Il territorio circostante fornisce diversi prodotti a denominazione riconosciuta. Il Radicchio Rosso di Verona IGP, nella sua varietà tardiva, compare sulle tavole invernali crudo in insalata o cotto alla griglia. L’Olio Extravergine di Oliva Veneto Valpolicella DOP, pur provenendo dalla fascia collinare più a nord, è l’olio di riferimento nelle cucine della provincia. I vini della zona rientrano nella denominazione Arcole DOC, che copre la produzione vinicola della pianura tra Verona e Vicenza con bianchi a base di Garganega e rossi di Merlot. Per i dolci, la tradizione natalizia veronese porta in tavola il Pandoro di Verona, mentre il Mandorlato di Cologna Veneta, prodotto nella vicina cittadina, è un torrone duro di mandorle e miele presente nelle feste invernali. La festa patronale di San Pietro, il 29 giugno, è tradizionalmente accompagnata da banchi gastronomici dove si possono assaggiare le preparazioni locali.

Quando visitare Roveredo di Guà: il periodo migliore

Il clima della bassa pianura veronese è continentale: estati calde e umide con temperature che superano regolarmente i 30 °C, inverni freddi con frequenti giornate di nebbia fitta tra novembre e febbraio. La stagione più adatta per visitare il borgo e percorrere la campagna circostante va da metà aprile a metà giugno, quando i campi sono in piena vegetazione e le temperature restano gradevoli per le escursioni in bicicletta.

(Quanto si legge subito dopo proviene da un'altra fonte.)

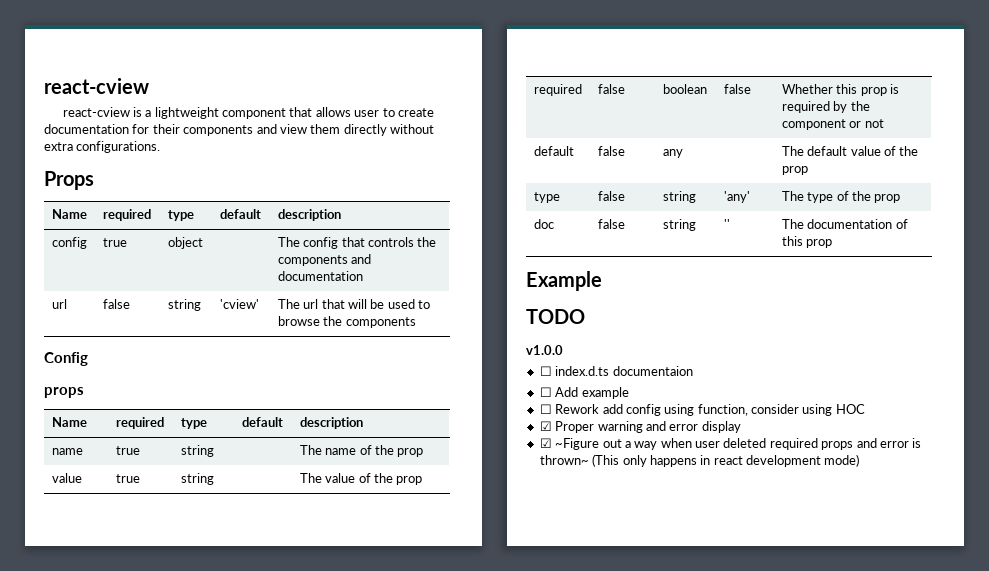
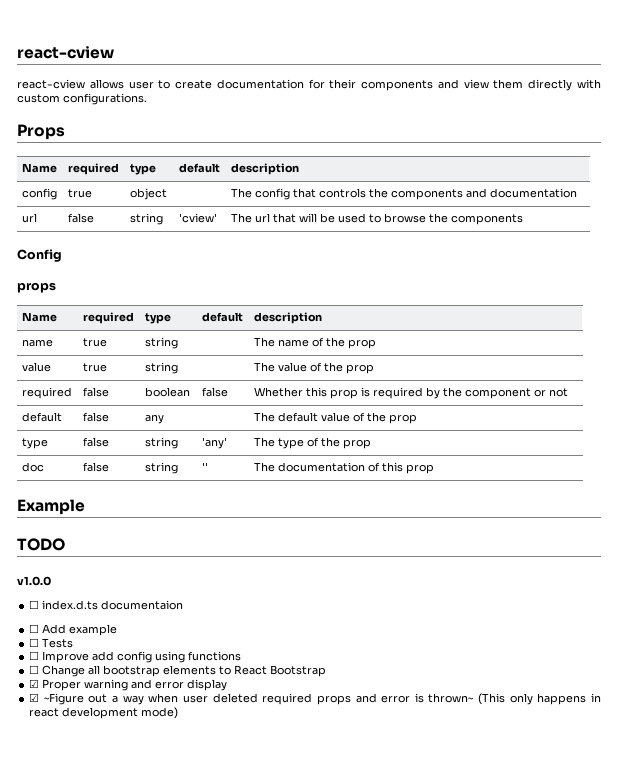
[132,107,313,119] is a lightweight component that -> (85, 84) none
[390,124,434,134] [44,142,73,151] without extra -> [577,79,601,89] [17,94,60,103] with custom
[555,404,865,416] Rework add config using function, consider using HOC -> [42,638,74,648] [29,651,242,663] [29,665,327,677] Tests // ☐ Improve add config using functions // ☐ Change all bootstrap elements to React Bootstrap

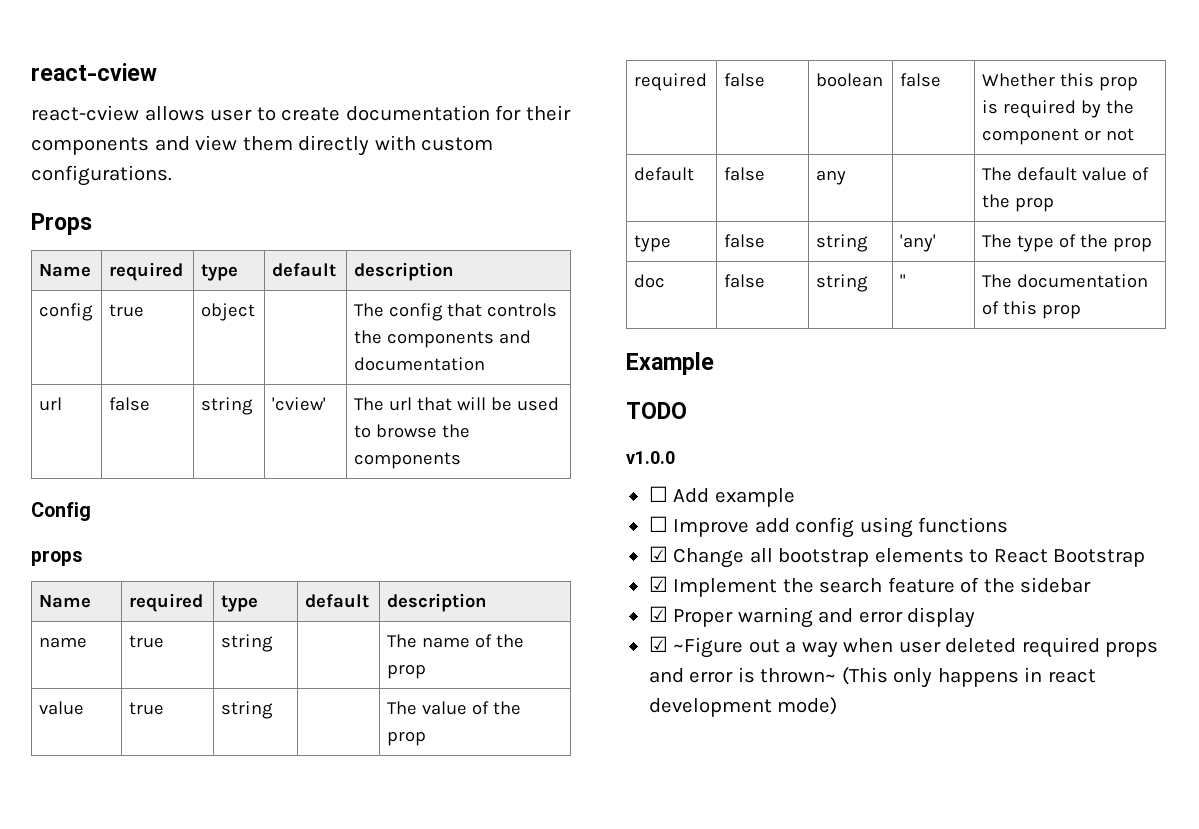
[29,600,184,610] // ☐ index.d.ts documentaion -> (675, 457) none
[29,638,74,648] // ☐ Tests -> (795, 497) none
[29,665,40,674] ☐ -> [648,546,668,562] ☑
(327, 671) none -> [648,576,1092,597] // ☑ Implement the search feature of the sidebar

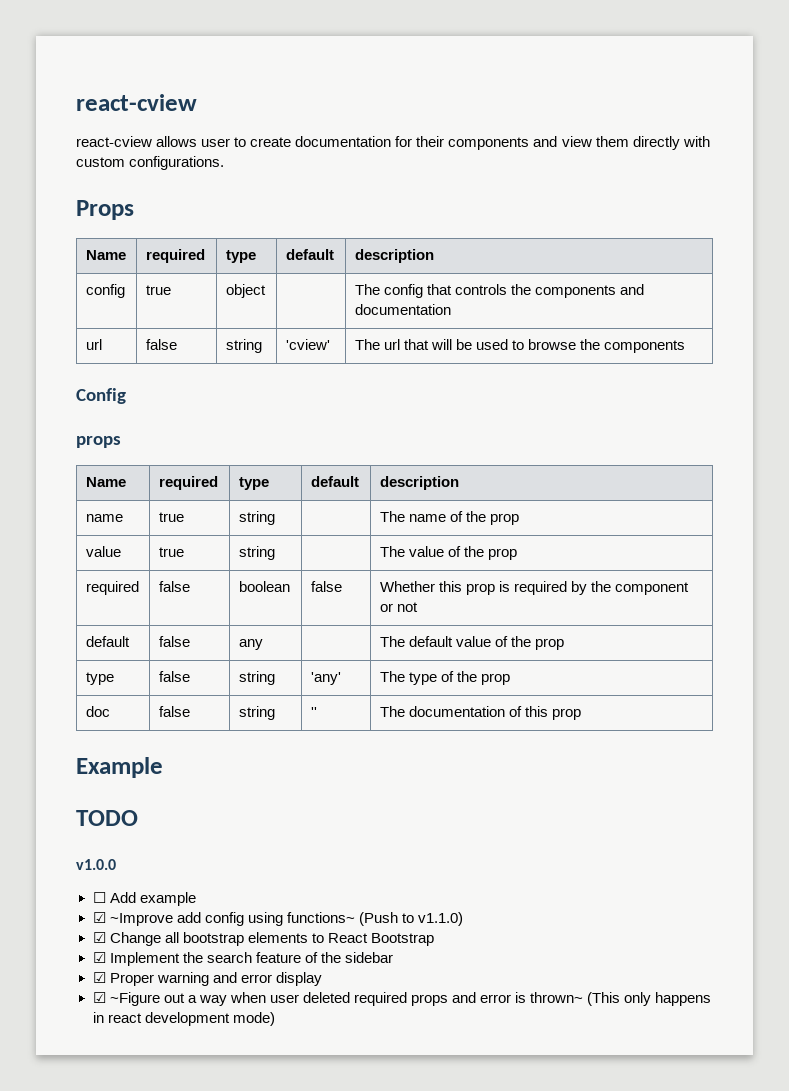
[648,516,750,537] ☐ Improve -> [92,912,173,926] ☑ ~Improve
[918,517,1009,533] functions -> [286,912,463,926] functions~ (Push to v1.1.0)

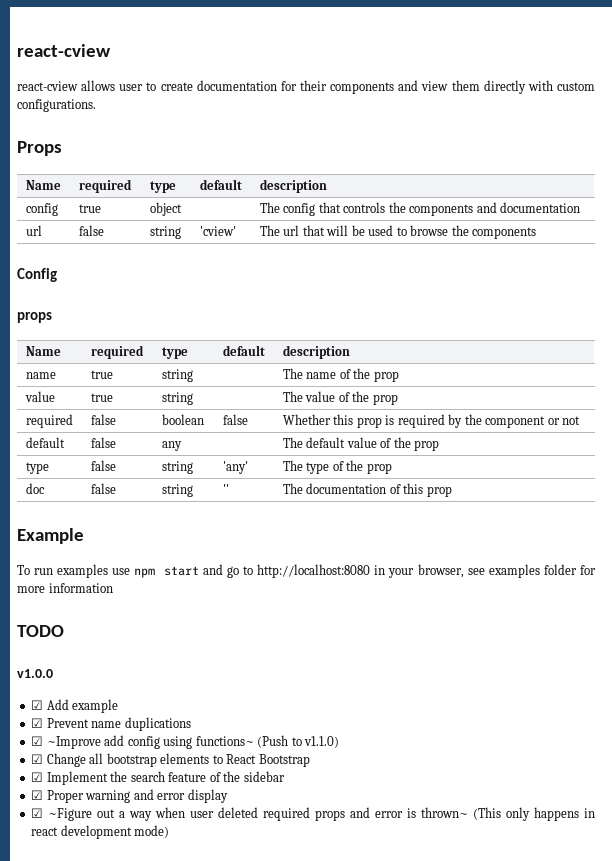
(163, 767) none -> [17,564,596,578] [17,583,113,593] // To run examples use npm start and go to http://localhost:8080 in your browser, see examples folder for more information
[92,892,106,903] ☐ -> [31,700,44,710] ☑
(196, 899) none -> [31,717,191,731] // ☑ Prevent name duplications

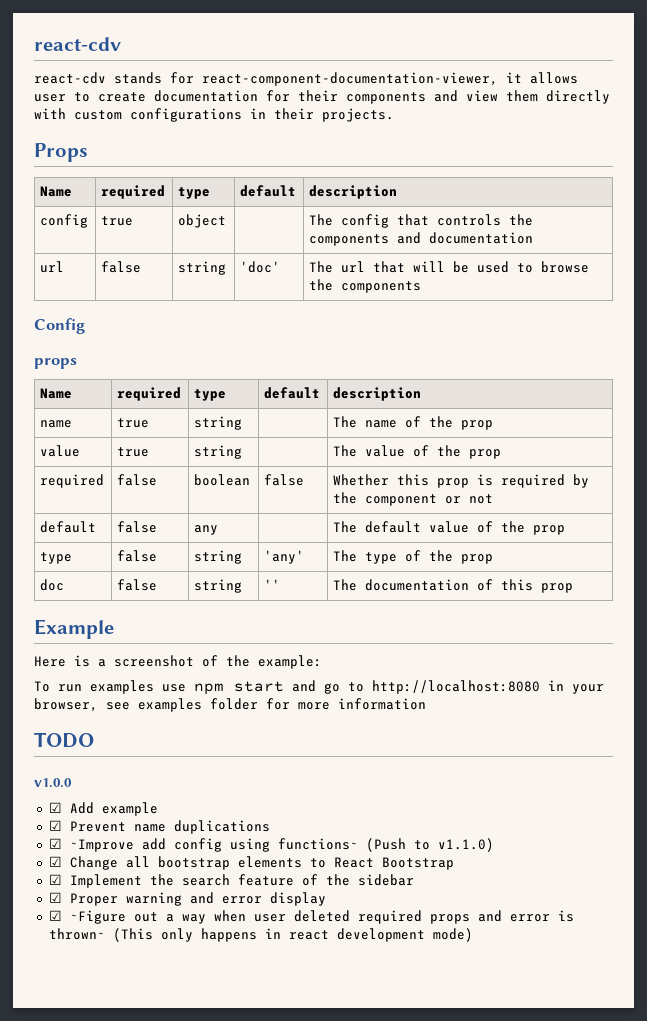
[17,44,111,57] [17,81,78,91] react-cview // react-cview -> [34,37,121,51] [34,72,522,86] react-cdv // react-cdv stands for react-component-documentation-viewer, it
[17,99,96,112] configurations. -> [130,108,394,122] configurations in their projects.
[199,226,236,236] 'cview' -> [240,261,281,273] 'doc'
(84, 536) none -> [34,655,322,669] // Here is a screenshot of the example:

Il 29 giugno, giorno della festa patronale di San Pietro, è il momento in cui la comunità si raccoglie con celebrazioni religiose e iniziative conviviali nella piazza del centro. L’autunno, tra settembre e ottobre, offre il vantaggio delle temperature miti e della luce radente che esalta la geometria del paesaggio agrario dopo il raccolto. Chi accetta la nebbia invernale scoprirà un territorio dal carattere diverso, ovattato e silenzioso, dove le sagome dei casali emergono dal grigio come quinte di un teatro vuoto.

Come arrivare a Roveredo di Guà

Roveredo di Guà si trova nella porzione sudorientale della provincia di Verona, al confine con la provincia di Vicenza. In automobile, il casello autostradale più vicino è quello di Montebello Vicentino sulla A4 Torino-Trieste, distante circa 20 chilometri verso nord. Da Verona città la distanza è di circa 45 chilometri in direzione sud-est, percorribili in 40-50 minuti attraverso la SR500 e la viabilità provinciale. Da Vicenza si percorrono circa 35 chilometri in direzione sud-ovest.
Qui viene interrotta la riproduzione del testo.